GOP governor of Maryland slams Republicans for their blind loyalty to ‘dear leader’ Trump

Governor Larry Hogan (R-MD), who has been touted as a possible primary opponent for President Donald Trump in the Republican primary, said Tuesday in New Hampshire that he is indeed thinking of challenging Trump and also took jabs at the GOP for failing to call the president out for his actions.

Hogan was asked what he thought about the Republican National Committee (RNC) already saying it would not support any other member of the GOP who might challenge the incumbent president:

“I was pretty critical of that. And not that the Republican National Committee doesn’t have the right to support a sitting president, but to change the rules and to insist 100% loyalty to the dear leader, it doesn’t sound very much like the Republican Party that I grew up in, working for Ronald Reagan and supporting George Bush.”

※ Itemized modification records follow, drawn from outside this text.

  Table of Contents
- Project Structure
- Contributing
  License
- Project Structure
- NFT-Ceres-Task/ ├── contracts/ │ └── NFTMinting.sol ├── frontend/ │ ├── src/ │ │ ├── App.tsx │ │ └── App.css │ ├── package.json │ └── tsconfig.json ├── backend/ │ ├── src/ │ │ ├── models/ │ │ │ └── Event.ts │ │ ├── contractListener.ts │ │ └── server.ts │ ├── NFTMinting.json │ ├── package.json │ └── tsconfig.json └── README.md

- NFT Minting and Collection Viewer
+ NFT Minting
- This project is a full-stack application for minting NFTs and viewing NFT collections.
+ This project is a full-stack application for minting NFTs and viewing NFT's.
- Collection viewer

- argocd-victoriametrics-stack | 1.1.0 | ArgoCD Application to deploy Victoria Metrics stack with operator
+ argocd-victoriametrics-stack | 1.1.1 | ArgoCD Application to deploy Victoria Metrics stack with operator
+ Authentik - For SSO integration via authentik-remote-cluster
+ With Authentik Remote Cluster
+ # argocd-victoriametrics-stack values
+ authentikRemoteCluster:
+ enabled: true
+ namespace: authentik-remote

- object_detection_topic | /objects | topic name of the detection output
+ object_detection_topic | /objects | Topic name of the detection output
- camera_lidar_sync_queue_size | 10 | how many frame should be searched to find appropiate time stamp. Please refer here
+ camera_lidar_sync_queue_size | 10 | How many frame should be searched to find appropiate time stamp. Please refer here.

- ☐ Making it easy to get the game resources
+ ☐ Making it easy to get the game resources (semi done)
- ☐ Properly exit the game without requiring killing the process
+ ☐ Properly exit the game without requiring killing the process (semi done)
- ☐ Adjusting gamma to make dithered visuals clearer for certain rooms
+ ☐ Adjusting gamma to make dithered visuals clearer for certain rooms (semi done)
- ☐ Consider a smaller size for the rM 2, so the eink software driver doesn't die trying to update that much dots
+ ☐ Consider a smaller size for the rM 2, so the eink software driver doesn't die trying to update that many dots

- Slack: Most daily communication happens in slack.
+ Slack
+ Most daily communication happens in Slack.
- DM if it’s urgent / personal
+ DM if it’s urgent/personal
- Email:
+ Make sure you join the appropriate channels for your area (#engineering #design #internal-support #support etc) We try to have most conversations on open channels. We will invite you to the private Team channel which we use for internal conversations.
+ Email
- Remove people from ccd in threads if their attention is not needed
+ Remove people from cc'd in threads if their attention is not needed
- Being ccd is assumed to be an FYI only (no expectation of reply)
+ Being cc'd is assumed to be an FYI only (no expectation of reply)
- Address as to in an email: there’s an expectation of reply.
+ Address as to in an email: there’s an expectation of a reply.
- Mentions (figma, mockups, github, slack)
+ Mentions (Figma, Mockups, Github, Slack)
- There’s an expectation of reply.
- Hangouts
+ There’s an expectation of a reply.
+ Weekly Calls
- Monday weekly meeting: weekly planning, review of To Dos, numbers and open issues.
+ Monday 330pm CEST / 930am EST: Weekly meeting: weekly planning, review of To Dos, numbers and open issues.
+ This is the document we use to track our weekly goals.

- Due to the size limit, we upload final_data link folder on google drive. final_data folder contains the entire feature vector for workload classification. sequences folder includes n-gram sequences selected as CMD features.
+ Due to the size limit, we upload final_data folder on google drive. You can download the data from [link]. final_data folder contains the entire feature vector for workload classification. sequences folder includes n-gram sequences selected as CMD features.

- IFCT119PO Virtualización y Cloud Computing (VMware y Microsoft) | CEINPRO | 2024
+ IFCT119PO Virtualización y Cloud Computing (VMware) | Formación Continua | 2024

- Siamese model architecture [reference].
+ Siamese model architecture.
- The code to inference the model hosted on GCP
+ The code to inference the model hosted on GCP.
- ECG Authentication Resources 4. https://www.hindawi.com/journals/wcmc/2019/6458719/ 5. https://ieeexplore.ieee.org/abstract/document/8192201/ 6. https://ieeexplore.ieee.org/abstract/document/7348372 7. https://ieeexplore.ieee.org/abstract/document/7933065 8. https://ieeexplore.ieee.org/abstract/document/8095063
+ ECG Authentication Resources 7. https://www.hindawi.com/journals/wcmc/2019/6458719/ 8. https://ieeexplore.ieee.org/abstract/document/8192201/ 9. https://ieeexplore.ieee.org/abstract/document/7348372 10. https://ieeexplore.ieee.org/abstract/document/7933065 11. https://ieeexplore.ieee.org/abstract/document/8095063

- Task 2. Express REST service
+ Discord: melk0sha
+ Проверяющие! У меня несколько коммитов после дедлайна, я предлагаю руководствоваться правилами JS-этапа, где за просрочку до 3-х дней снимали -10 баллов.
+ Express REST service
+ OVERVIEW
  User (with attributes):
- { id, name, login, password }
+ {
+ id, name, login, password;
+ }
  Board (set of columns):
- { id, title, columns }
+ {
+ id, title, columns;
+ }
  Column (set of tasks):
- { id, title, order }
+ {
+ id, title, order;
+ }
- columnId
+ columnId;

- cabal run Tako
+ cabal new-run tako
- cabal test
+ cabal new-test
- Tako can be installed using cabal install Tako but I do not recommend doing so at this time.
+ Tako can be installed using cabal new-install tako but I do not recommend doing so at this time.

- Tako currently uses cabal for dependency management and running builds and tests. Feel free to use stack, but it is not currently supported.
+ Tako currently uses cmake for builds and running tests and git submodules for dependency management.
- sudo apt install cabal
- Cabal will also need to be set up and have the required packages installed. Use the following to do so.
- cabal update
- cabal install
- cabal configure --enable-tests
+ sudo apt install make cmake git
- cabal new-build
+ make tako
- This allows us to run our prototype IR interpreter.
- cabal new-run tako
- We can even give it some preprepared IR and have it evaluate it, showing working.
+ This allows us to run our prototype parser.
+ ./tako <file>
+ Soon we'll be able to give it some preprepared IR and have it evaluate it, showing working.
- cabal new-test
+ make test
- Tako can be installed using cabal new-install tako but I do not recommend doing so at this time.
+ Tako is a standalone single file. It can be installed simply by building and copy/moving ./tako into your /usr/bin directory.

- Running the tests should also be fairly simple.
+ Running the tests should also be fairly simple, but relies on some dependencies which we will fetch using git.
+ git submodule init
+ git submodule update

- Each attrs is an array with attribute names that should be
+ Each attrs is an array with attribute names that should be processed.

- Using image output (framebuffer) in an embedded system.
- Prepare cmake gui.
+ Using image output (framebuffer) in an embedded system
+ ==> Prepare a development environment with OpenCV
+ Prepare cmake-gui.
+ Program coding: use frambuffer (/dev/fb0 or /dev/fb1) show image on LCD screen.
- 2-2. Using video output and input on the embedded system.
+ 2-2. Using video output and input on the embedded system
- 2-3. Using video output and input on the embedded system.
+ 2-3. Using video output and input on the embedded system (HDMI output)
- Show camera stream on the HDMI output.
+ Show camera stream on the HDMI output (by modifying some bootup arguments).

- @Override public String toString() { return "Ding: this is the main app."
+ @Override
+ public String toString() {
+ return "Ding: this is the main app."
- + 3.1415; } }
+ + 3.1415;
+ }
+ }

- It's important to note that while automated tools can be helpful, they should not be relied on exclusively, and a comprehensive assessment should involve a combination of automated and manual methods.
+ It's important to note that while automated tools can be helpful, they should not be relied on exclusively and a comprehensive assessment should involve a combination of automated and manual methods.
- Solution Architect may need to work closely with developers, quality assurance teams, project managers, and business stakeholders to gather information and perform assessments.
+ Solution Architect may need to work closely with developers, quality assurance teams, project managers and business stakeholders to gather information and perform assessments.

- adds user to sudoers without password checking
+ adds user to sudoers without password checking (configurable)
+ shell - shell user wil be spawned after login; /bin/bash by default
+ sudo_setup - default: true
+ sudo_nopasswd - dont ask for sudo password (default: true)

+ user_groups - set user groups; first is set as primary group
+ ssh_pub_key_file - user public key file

The Maryland governor also said he wants to see his party return to its more “traditional” roots, the way it was before Trump came along:

“Changing the rules and stifling debate and demanding that we can’t even have an open discussion about the future of the party in the country is to me very short sighted and wrong move for the Republican National Committee. It does not represent the average voter, however, it’s a small group of people in Washington that comes from — to make the decisions in there. Not really representative of the average person.”

Hogan seemed to suggest that a large crop of candidates running for the White House on the Democratic side could make the eventual Democratic nominee even stronger:

“I think the more the merrier if you have 20 people on Democratic side and we’re going to be hearing about that for the next year and a half…but we have nobody on the other side.”